As a young Black girl going to Philadelphia public schools, Zuri Stone, an educator with YouthBuild, knows representation can mean everything for a kid’s success in school. But in a largely non-white school population, there simply aren’t enough Black and Brown teachers.

Educators must learn the cultural context of the students they teach, and it starts with an acronym she uses for trust: Truth, respect understanding, safety, transparency. “If an educator can’t offer that to a student, you can’t educate,” she said. Remember: “Change happens at the speed of trust”


Kaitlin Thompson brought national nonprofit Little Bellas to Philadelphia, including its programming to train girls and young women to trail ride in collaborative, mentor-rich female environments. So far, they’ve taught 88 girls how to ride bicycles, and she has plenty of photos of cute kids on bicycles in Fairmount Park.


If Kadine Anckle had stayed in Panama, where she grew up, she might not have developed a good enough sense of American culture to shape its very edges, as she does now as a showrunner on Most Expensivest, a web series on Viceland featuring rapper 2 Chainz.

So though she was shocked as a teenager to be moved by her hard-working mother to suburban West Chester, she now sees it as a crucial turning point. Somehow, she said, her white high school friends who taught her how to smoke weed were an important part of that cultural blending. The lesson: Workforce preparedness can come in any manner of ways.


There was a time when Ignite Philly speakers were a crush of technologists and entrepreneurs talking about their work, or sometimes their strange and mostly unrelated or random side passions. This night showed an Ignite far more tilted toward social justice, equity and representation.

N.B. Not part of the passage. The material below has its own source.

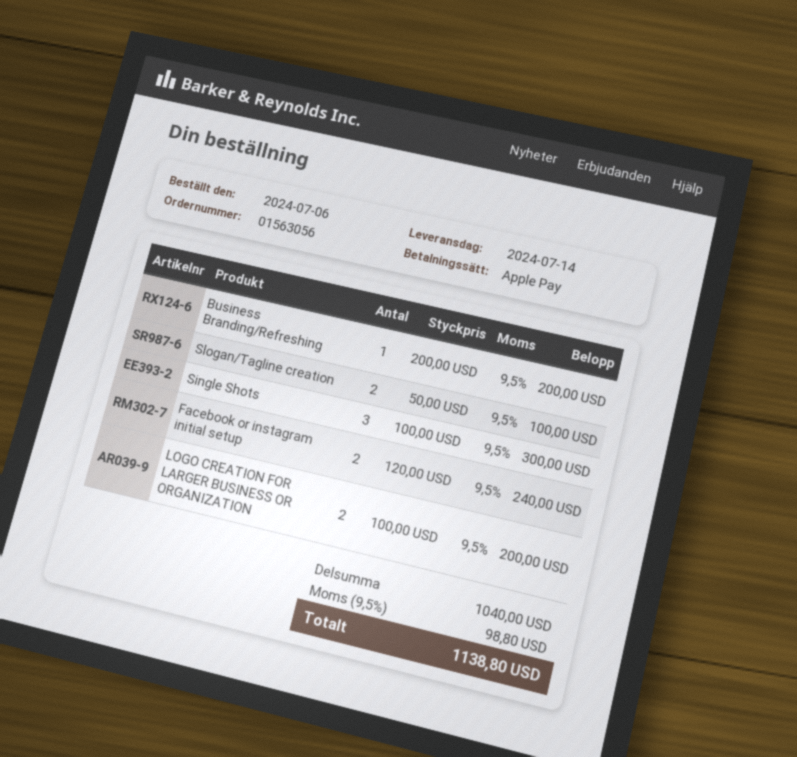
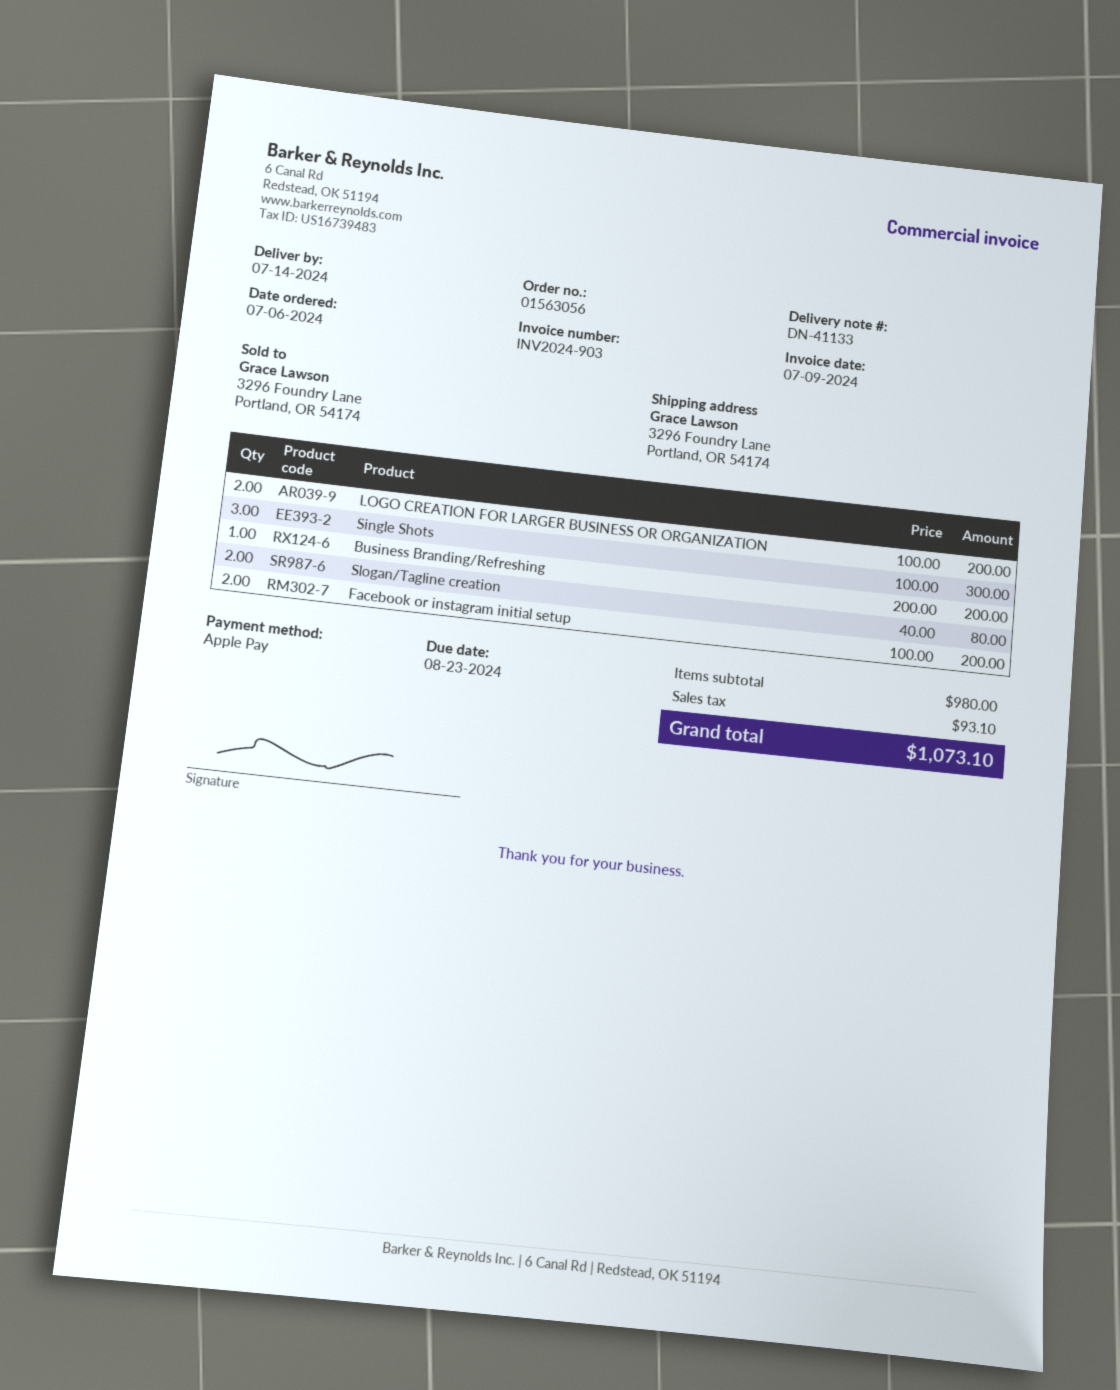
Slogan/Tagline creation: 2 x 50.00 = 100.00 -> 2 x 40.00 = 80.00
Facebook or instagram initial setup: 2 x 120.00 = 240.00 -> 2 x 100.00 = 200.00
subtotal: 1040.00 -> 980.00
tax: 98.80 -> 93.10
total: 1138.80 -> 1073.10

But then there was Neil Bardhan, quirky sciences PR guy turned storytelling marketer, who gave a talk about him making a map tracking his favorite breakfast sandwiches in Philadelphia. (At the third Ignite in 2009, two web entrepreneurs launched a sandwich blog.)

As event organizer DiMasi put it, it was “an old-school Ignite talk.”


If you think we’re still working on beating the Philadelphia self-hatred, Kevin Chemidlin has some words for you. Whatever the motivation, the young entrepreneur is 24-episodes into his Philly Who podcast and says he already has 10,000 streams. Give it a listen — hey, this writer was even on an episode. “My mission is to convince Philadelphia of its greatness,” he said.


Diversity recruiter Kenneth Johnson wants you to make sure companies don’t need him anymore. So ask your own organization about its diversity plan.


As has become customary at Ignite, event organizers gave a $1,000 check to a previous speaker. This time, Michael O’Bryan accepted on behalf of the Village of Arts and Humanities, the celebrated North Philadelphia youth and culture community center.